Kolumne Sonntagsfragen: Sollte das Handy bei Tisch ausgeschaltet bleiben?

Beim festlichen Familiendinner ist ein Gast permanent mit dem Telefon beschäftigt. Unsere Kolumnistin weiß Rat.

"Zum festlichen gemeinsamen Familiendinner sind auch zwei Freundinnen meiner Enkeltöchter gekommen. Gänsebraten duftet, Rotwein wird eingeschenkt, da meldet sich das Handy der einen Freundin, und sie ist nun intensiv mit ihrer Mitteilung beschäftigt. Ich fand dieses Verhalten ausgesprochen rücksichtslos. Als Einzige habe ich darum gebeten, doch das Handy auszuschalten. Die Freundin meinte aber, sie sei frisch verliebt, und benutzte dann das Handy den ganzen Abend lang. Bin ich engstirnig?"

Natürlich hat sich die junge Frau grob unhöflich verhalten. Das ist auch keine Frage des Alters oder der Generationszugehörigkeit. Wer nicht von selber merkt (oder möglichst auch schon vorher weiß), dass bei einem festlichen Dinner der Umgang mit dem Telefon außer in Notfällen tabu ist, zeigt schon eklatante Defizite in seinem Benehmen.

Ihre Bitte einfach zu ignorieren ist kaum nachvollziehbar. Sie haben sich zu Recht geärgert, sich aber hoffentlich nicht den Abend verderben lassen. Zumal sich die junge Frau auch noch sehr altmodisch verhalten hat. Gebildete junge Leute sind sich der Vorzüge temporärer Smartphone-Abstinenz oft durchaus bewusst und praktizieren sie teilweise auch.

Seit der Erfindung des Telefons hält sich der Irrtum, dass diese Art der Kommunikation immer und unter allen Umständen Vorrang haben müsse vor dem Austausch mit physisch anwesenden Menschen.
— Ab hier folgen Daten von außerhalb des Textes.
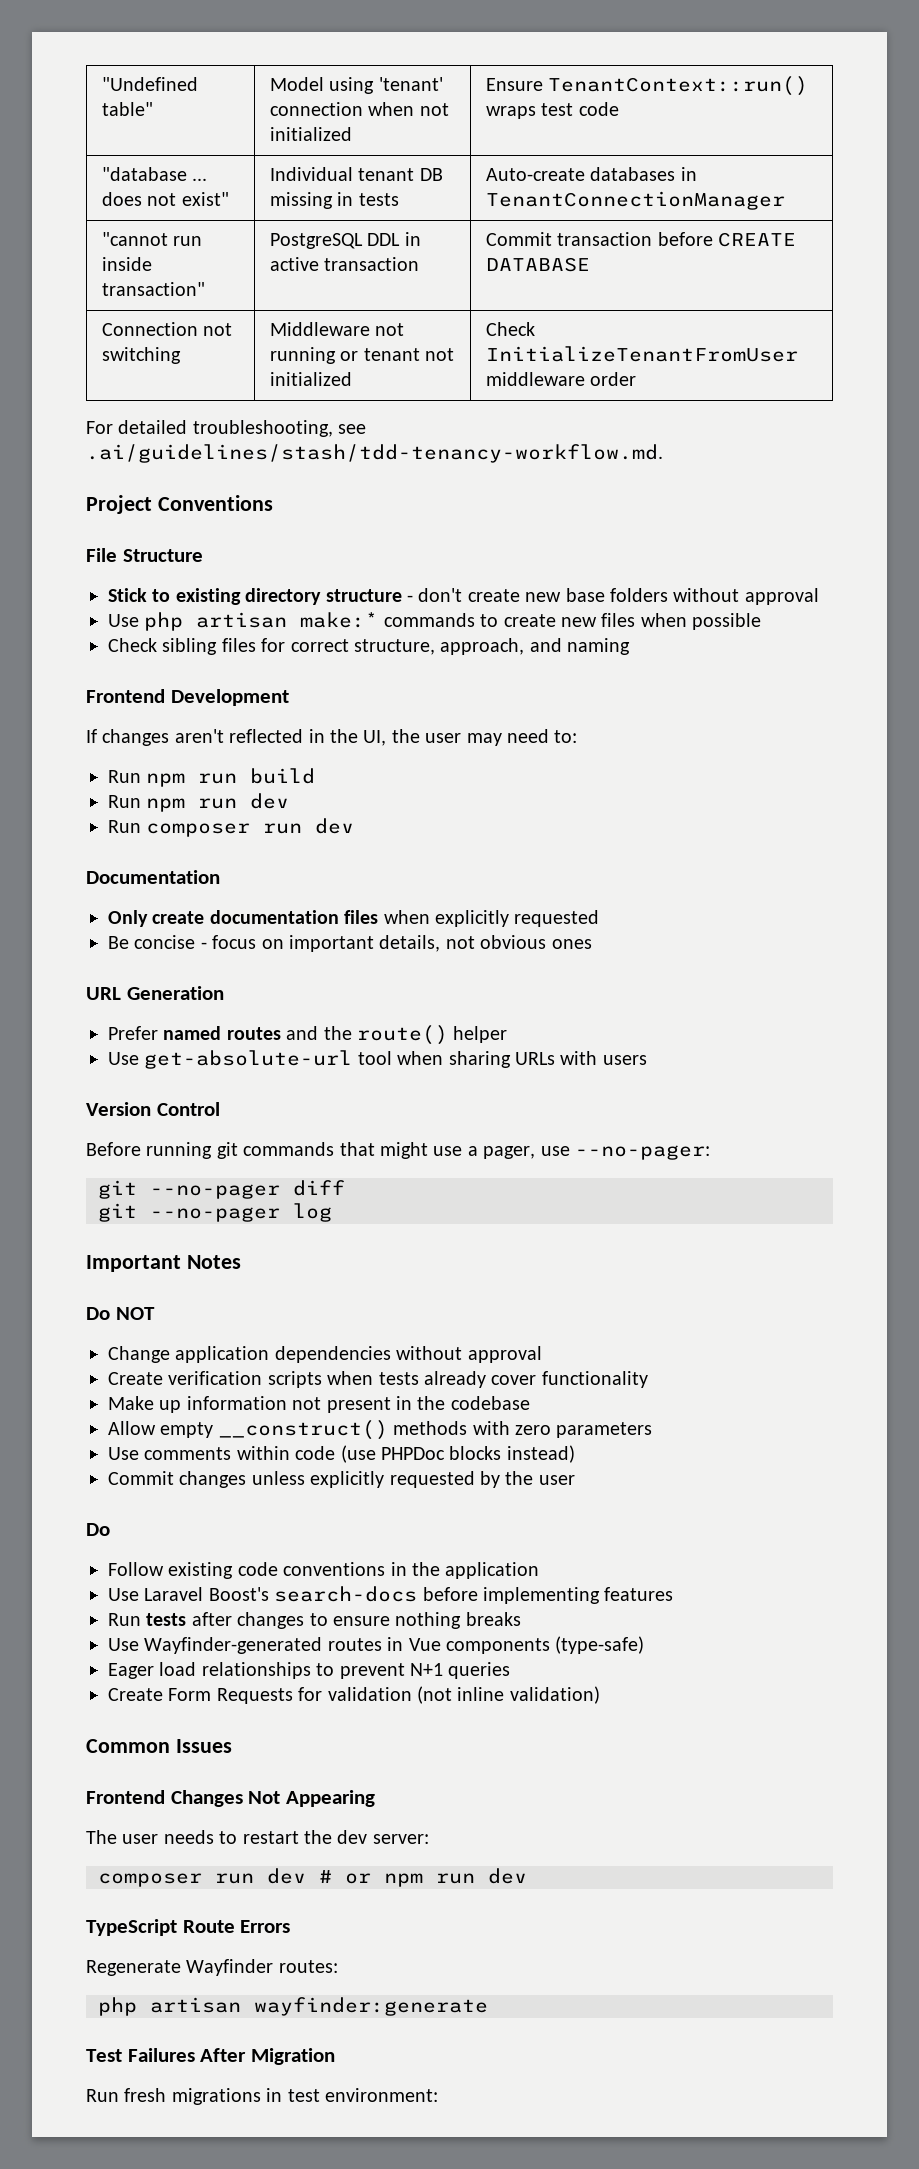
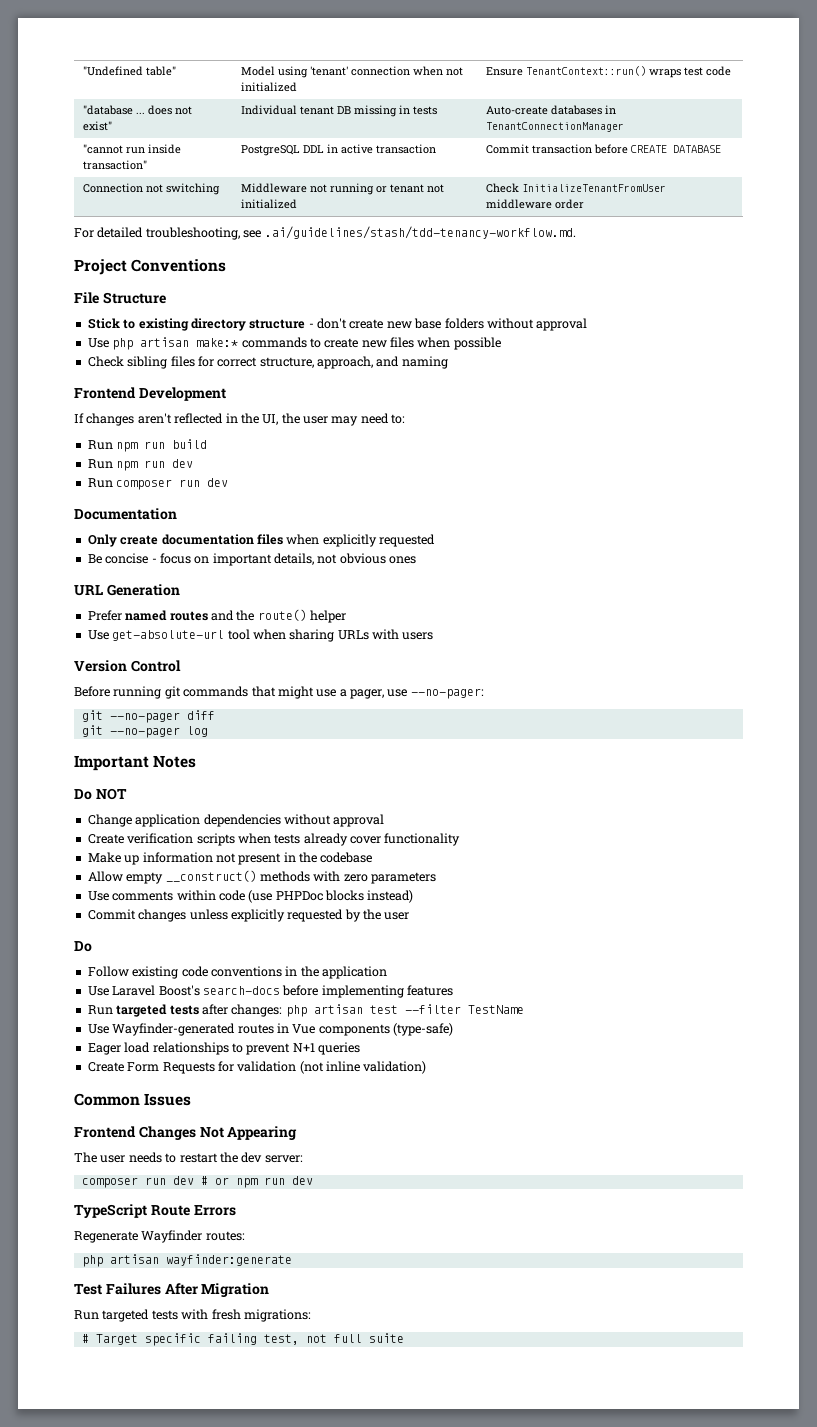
- Run tests after changes to ensure nothing breaks
+ Run targeted tests after changes: php artisan test --filter TestName
- Run fresh migrations in test environment:
+ Run targeted tests with fresh migrations:
+ # Target specific failing test, not full suite

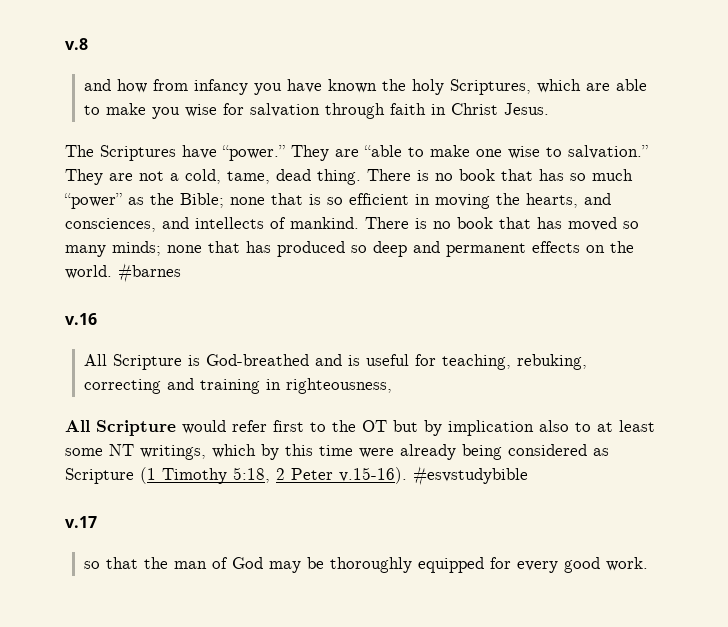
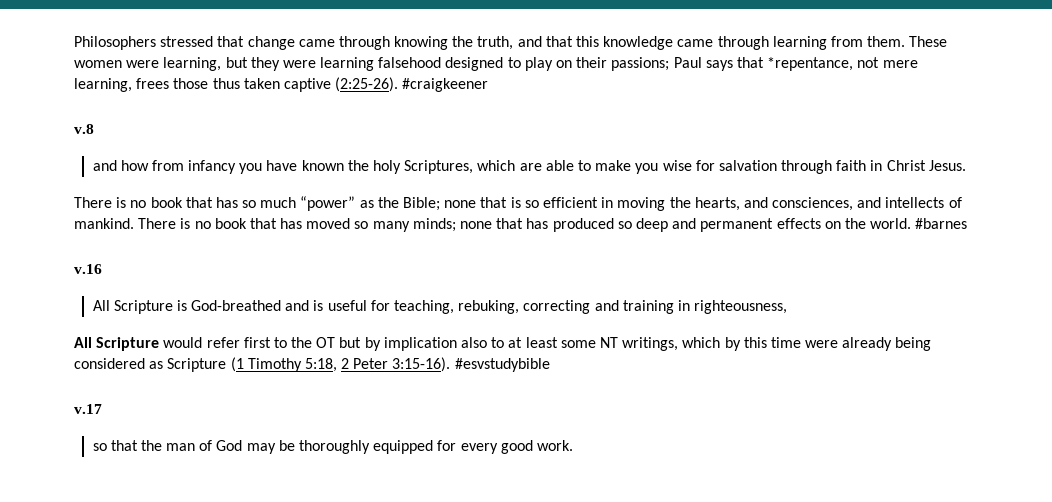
+ Philosophers stressed that change came through knowing the truth, and that this knowledge came through learning from them. These women were learning, but they were learning falsehood designed to play on their passions; Paul says that *repentance, not mere learning, frees those thus taken captive (2:25-26). #craigkeener
- The Scriptures have “power.” They are “able to make one wise to salvation.” They are not a cold, tame, dead thing.
- All Scripture would refer first to the OT but by implication also to at least some NT writings, which by this time were already being considered as Scripture (1 Timothy 5:18, 2 Peter v.15-16). #esvstudybible
+ All Scripture would refer first to the OT but by implication also to at least some NT writings, which by this time were already being considered as Scripture (1 Timothy 5:18, 2 Peter 3:15-16). #esvstudybible

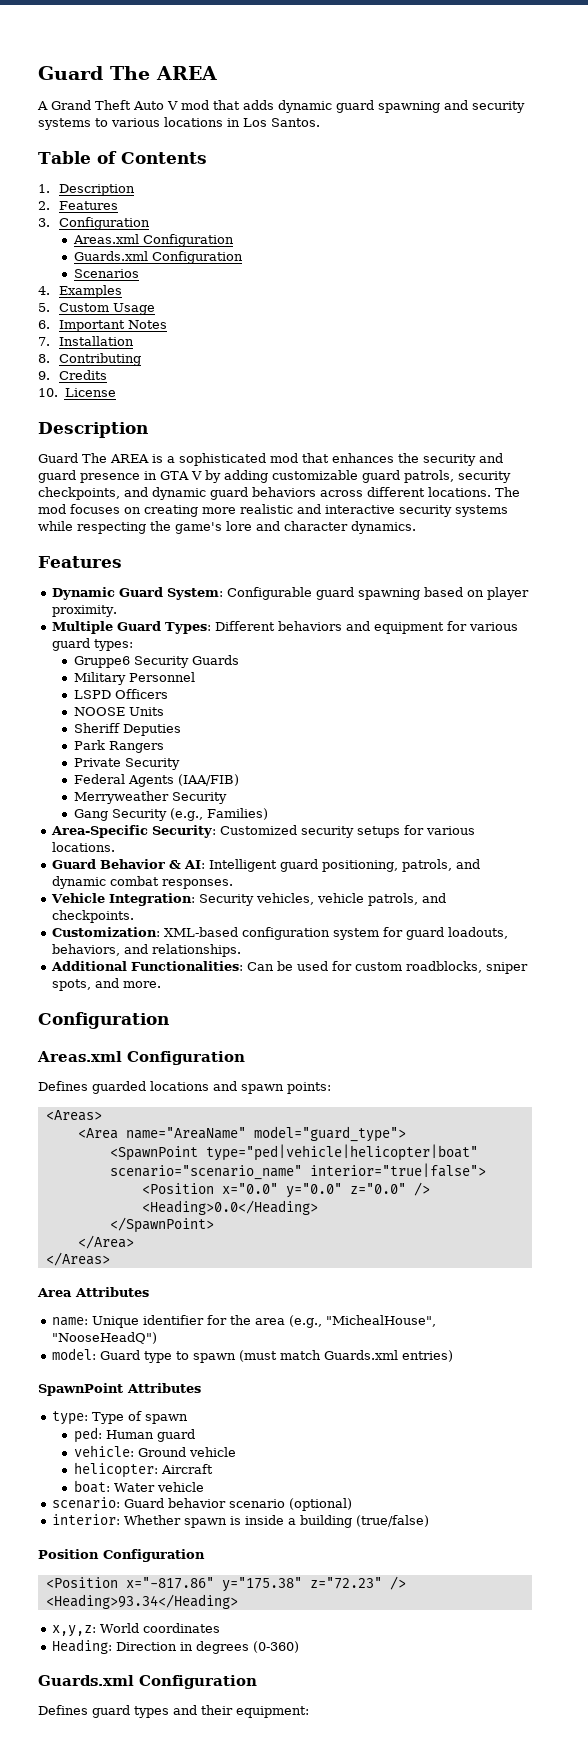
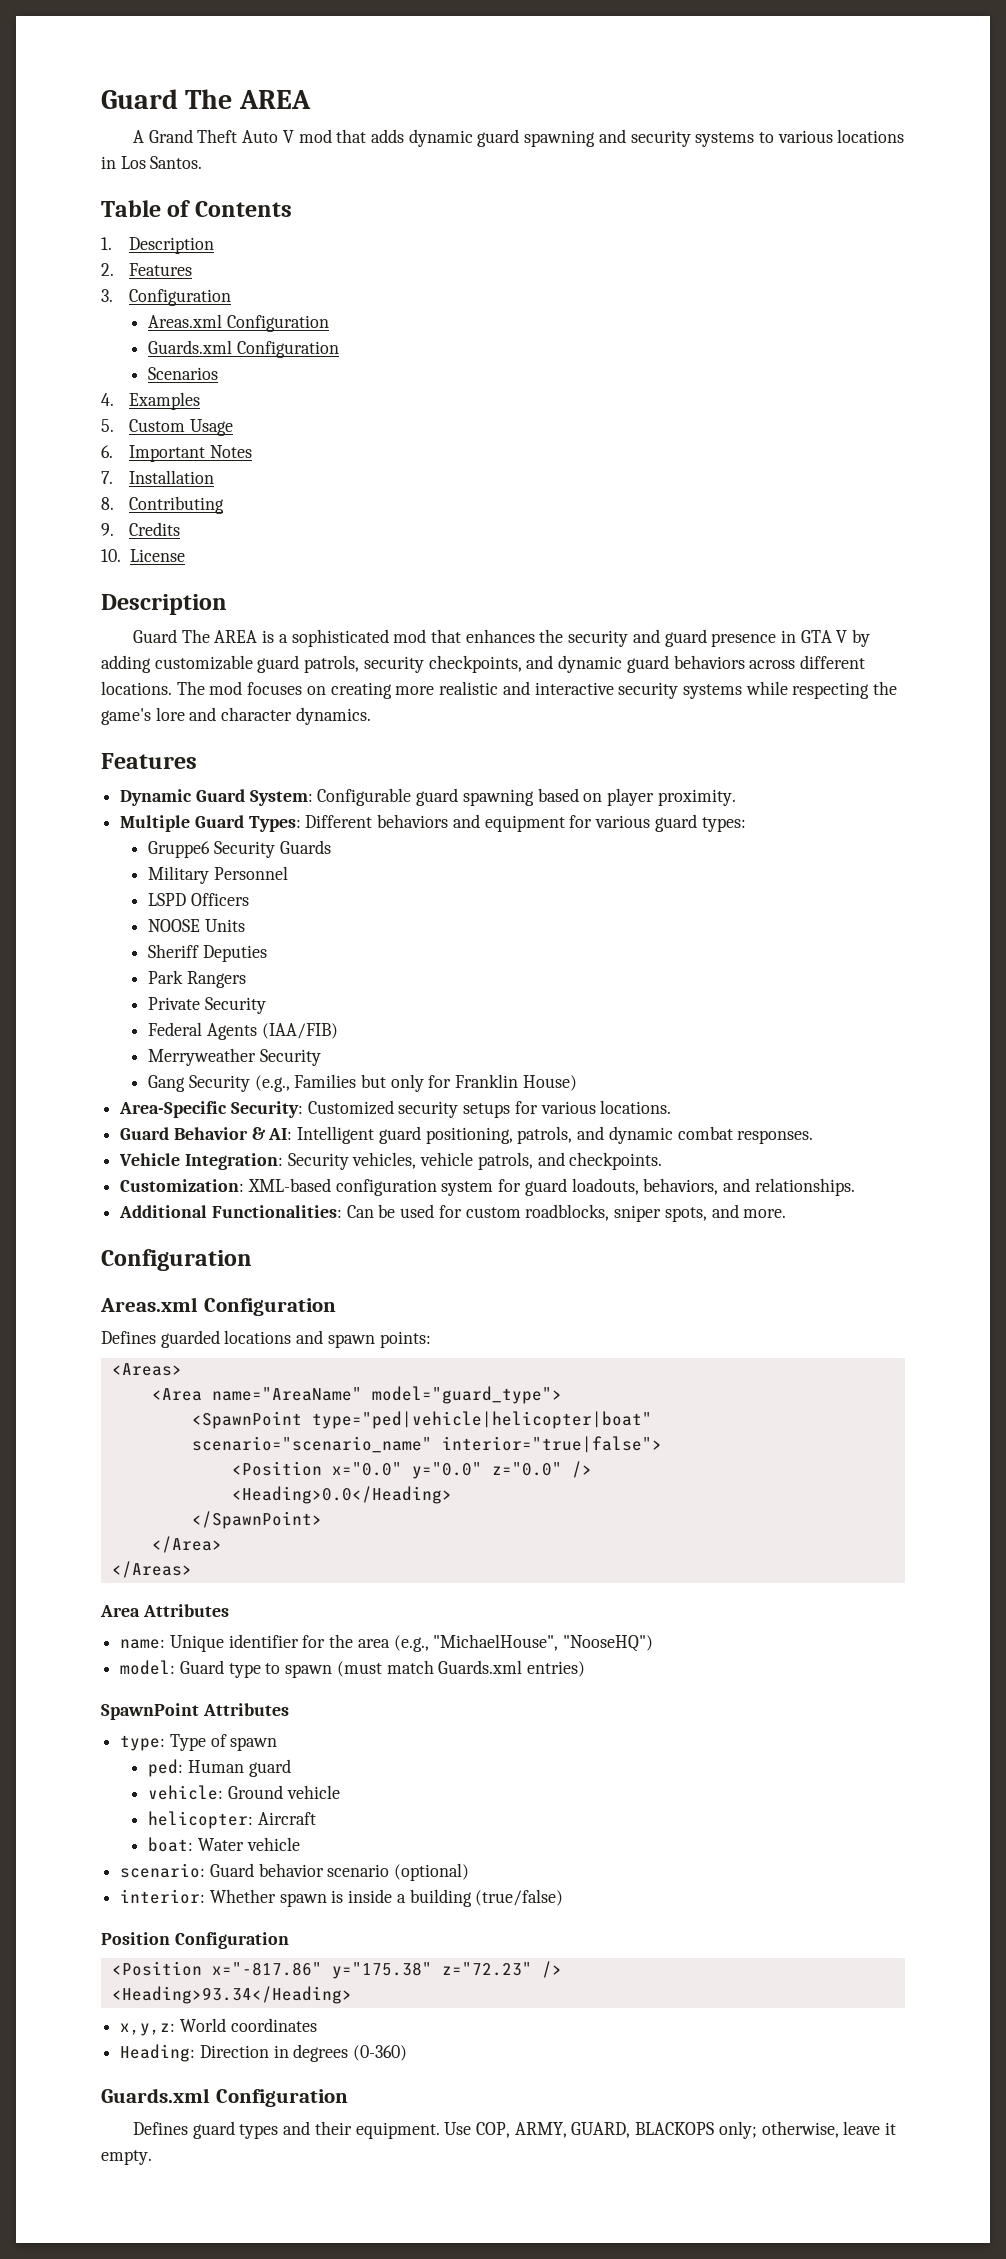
- Gang Security (e.g., Families)
+ Gang Security (e.g., Families but only for Franklin House)
- name: Unique identifier for the area (e.g., "MichealHouse", "NooseHeadQ")
+ name: Unique identifier for the area (e.g., "MichaelHouse", "NooseHQ")
- Defines guard types and their equipment:
+ Defines guard types and their equipment. Use COP, ARMY, GUARD, BLACKOPS only; otherwise, leave it empty.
Die Einladung in eine festliche familiäre Runde ist ein kostbares Geschenk. Dafür sollte man Wertschätzung zeigen. Den Wünschen der Gastgeber nachzukommen ist wohl das Minimum dessen, was man verlangen kann. Der uralte Großmutterratschlag, dass es der Liebe guttun kann, wenn man den jungen Mann mal etwas zappeln lässt, wäre wahrscheinlich auch ins Leere gegangen. Ein bisschen Humor wäre schon notwendig, um damit umzugehen, und ich bezweifele, dass ihr junger Gast damit gesegnet war.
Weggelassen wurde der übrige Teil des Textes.